The principal task of the marketing function operating under the marketing concept is not to manipulate customers to do what suits the interest of the firm, but rather to find effective and efficient means of making the business do what suits the interest of the customer.
Chapter discusses the consumer as an individual. It begins with an exploration of consumer needs and motivations, recognizing the rational and emotional bases of many consumer actions. It introduces the reader to the study of consumer behavior, its diversity, its development, and buying influences on consumers and organizational buyers, consumer motivation, perception, learning & attitudes. It contains a detailed discussion of ethical considerations in marketing and consumer practices.

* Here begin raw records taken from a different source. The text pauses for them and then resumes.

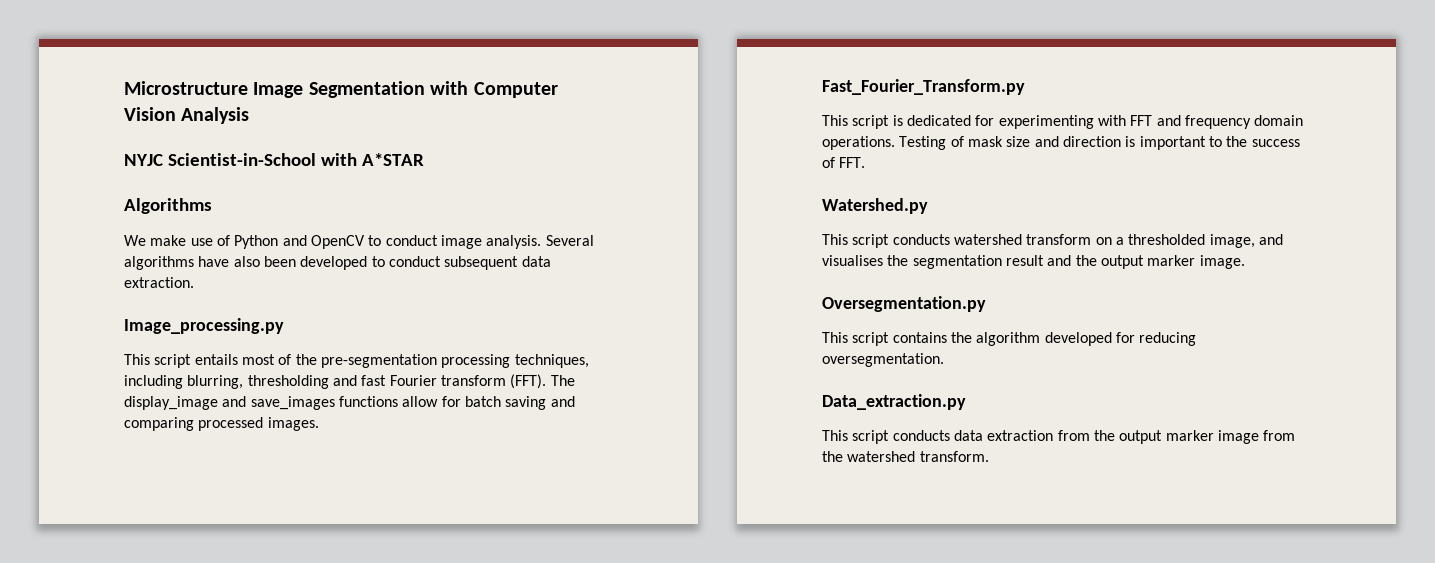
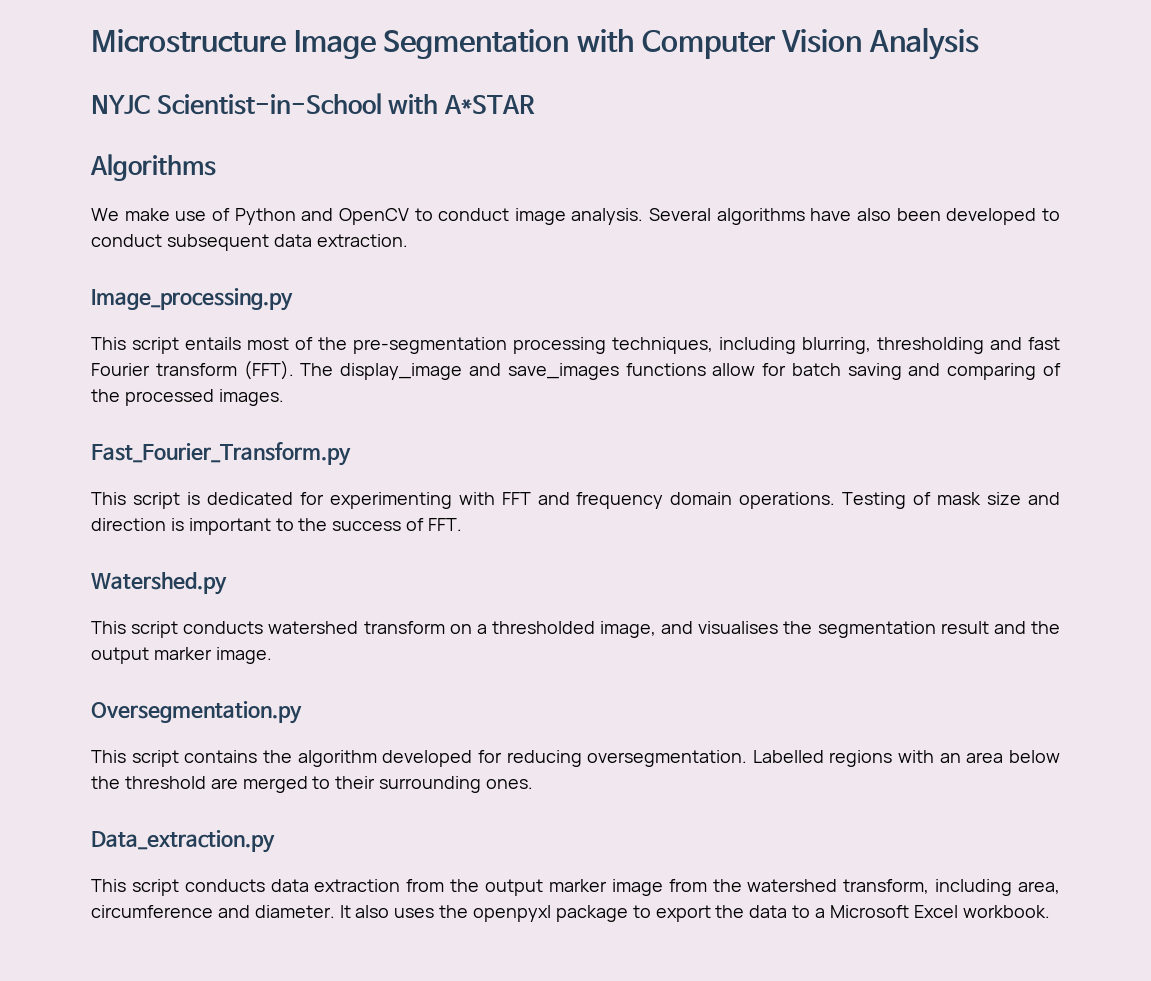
- The display_image and save_images functions allow for batch saving and comparing processed images.
+ The display_image and save_images functions allow for batch saving and comparing of the processed images.
+ Labelled regions with an area below the threshold are merged to their surrounding ones.
- This script conducts data extraction from the output marker image from the watershed transform.
+ This script conducts data extraction from the output marker image from the watershed transform, including area, circumference and diameter. It also uses the openpyxl package to export the data to a Microsoft Excel workbook.

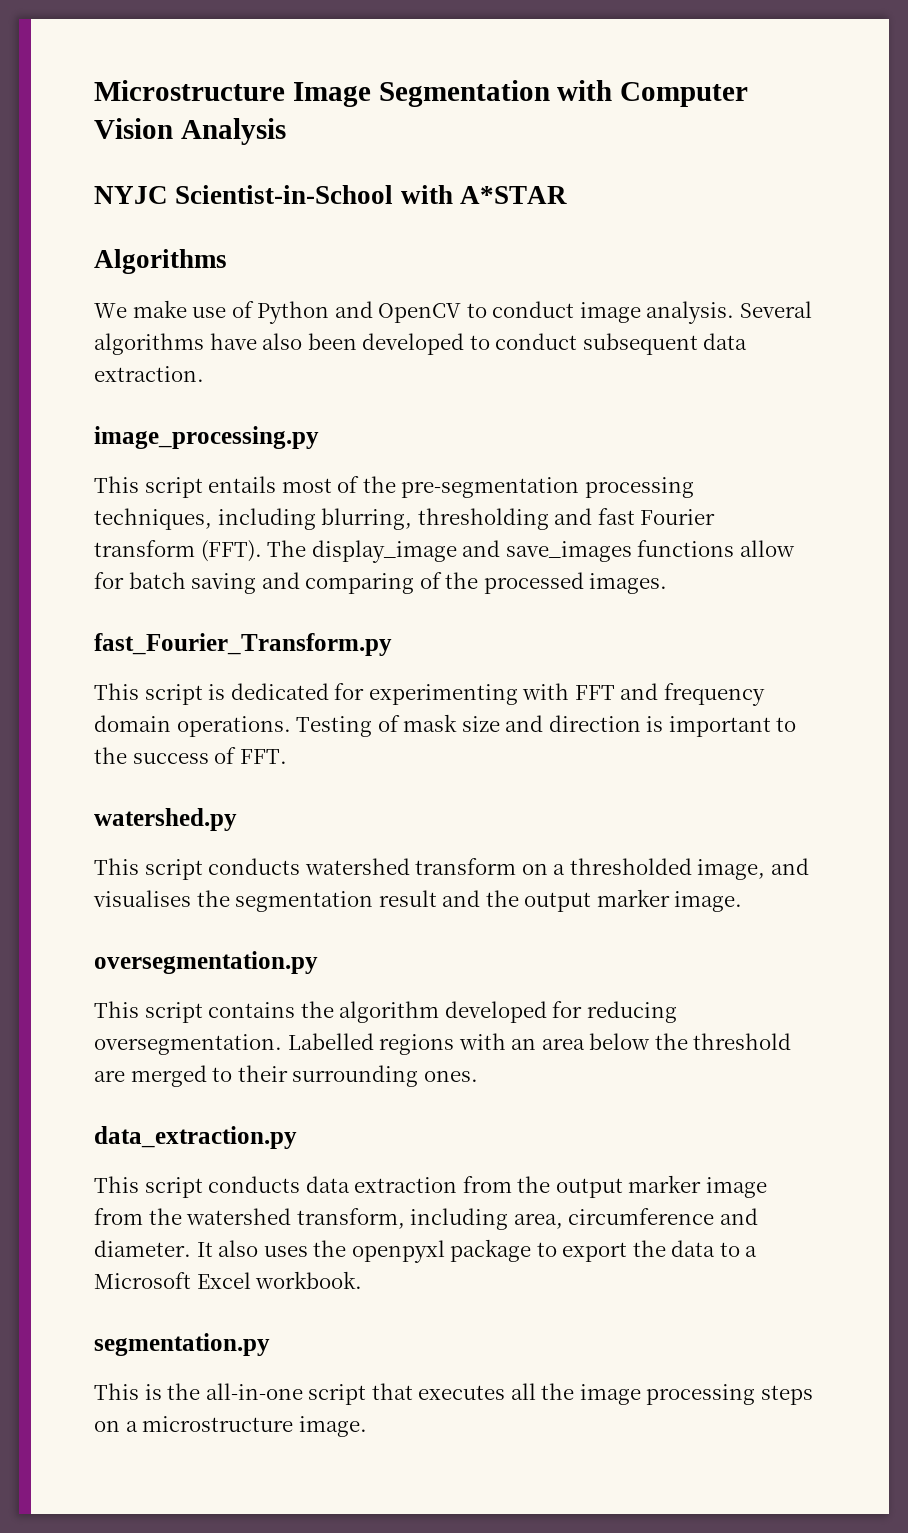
- Image_processing.py
+ image_processing.py
- Fast_Fourier_Transform.py
+ fast_Fourier_Transform.py
- Watershed.py
+ watershed.py
- Oversegmentation.py
+ oversegmentation.py
- Data_extraction.py
+ data_extraction.py
+ segmentation.py
+ This is the all-in-one script that executes all the image processing steps on a microstructure image.

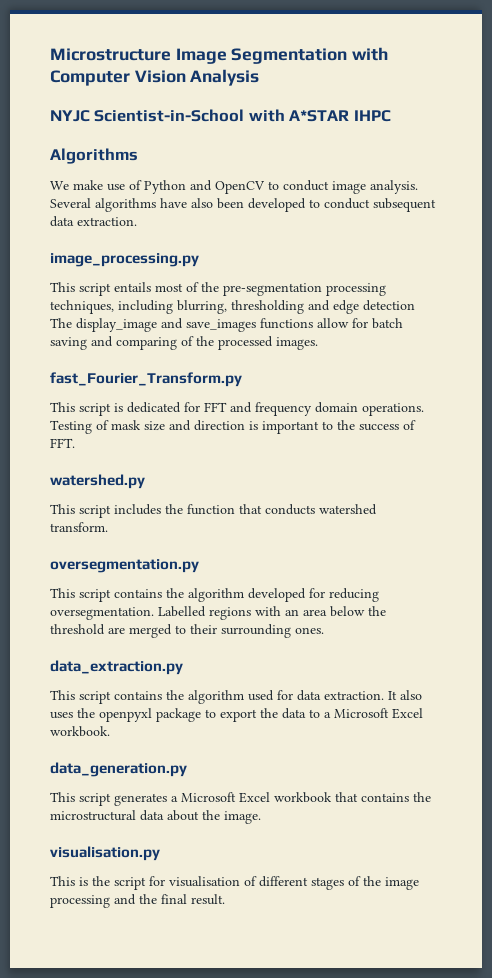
- NYJC Scientist-in-School with A*STAR
+ NYJC Scientist-in-School with A*STAR IHPC
- This script entails most of the pre-segmentation processing techniques, including blurring, thresholding and fast Fourier transform (FFT). The display_image and save_images functions allow for batch saving and comparing of the processed images.
+ This script entails most of the pre-segmentation processing techniques, including blurring, thresholding and edge detection The display_image and save_images functions allow for batch saving and comparing of the processed images.
- This script is dedicated for experimenting with FFT and frequency domain operations.
+ This script is dedicated for FFT and frequency domain operations.
- This script conducts watershed transform on a thresholded image, and visualises the segmentation result and the output marker image.
+ This script includes the function that conducts watershed transform.
- This script conducts data extraction from the output marker image from the watershed transform, including area, circumference and diameter.
+ This script contains the algorithm used for data extraction.
- segmentation.py
- This is the all-in-one script that executes all the image processing steps on a microstructure image.
+ data_generation.py
+ This script generates a Microsoft Excel workbook that contains the microstructural data about the image.
+ visualisation.py
+ This is the script for visualisation of different stages of the image processing and the final result.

It introduces a simple model of consumer decision making, which provides the framework for understanding and relating the consumer behavior principles.
Chapters in this book provides readers with a detailed overview of the critical Marketing research process and the techniques associated with it.
Integrated marketing communications (IMC) is an approach used by organizations to brand and coordinate their communication efforts. The primary idea behind an IMC strategy is to create a seamless experience for consumers across different aspects of the marketing mix. The brand's core image and messaging are reinforced as each marketing communication channel works together as parts of a unified whole rather than in isolation. It will be helpful for the students as today’s business environment is very dynamic & cut throat competition everywhere.
Cases present companies, industries, and situations that are interesting, easily recognized & very useful for the students.
Dr.Archana Dadhe
Assistant Professor at Department of Management Sciences & Research, G.S.College of Commerce & Economics,Nagpur.Has done Ph.D , MBA,Post Graduate Diploma in Management,Post Graduate Diploma in Marketing Management.Having 15 years of experience in the field of Academics.Has worked as a promoter/Director in the capacity of Franchisee of NIIT Ltd.Has presented & published 20 research papers in various National & International Journals & Conferences.Research papers are available on Google Scholar,EBSCO USA & listed in Scopus.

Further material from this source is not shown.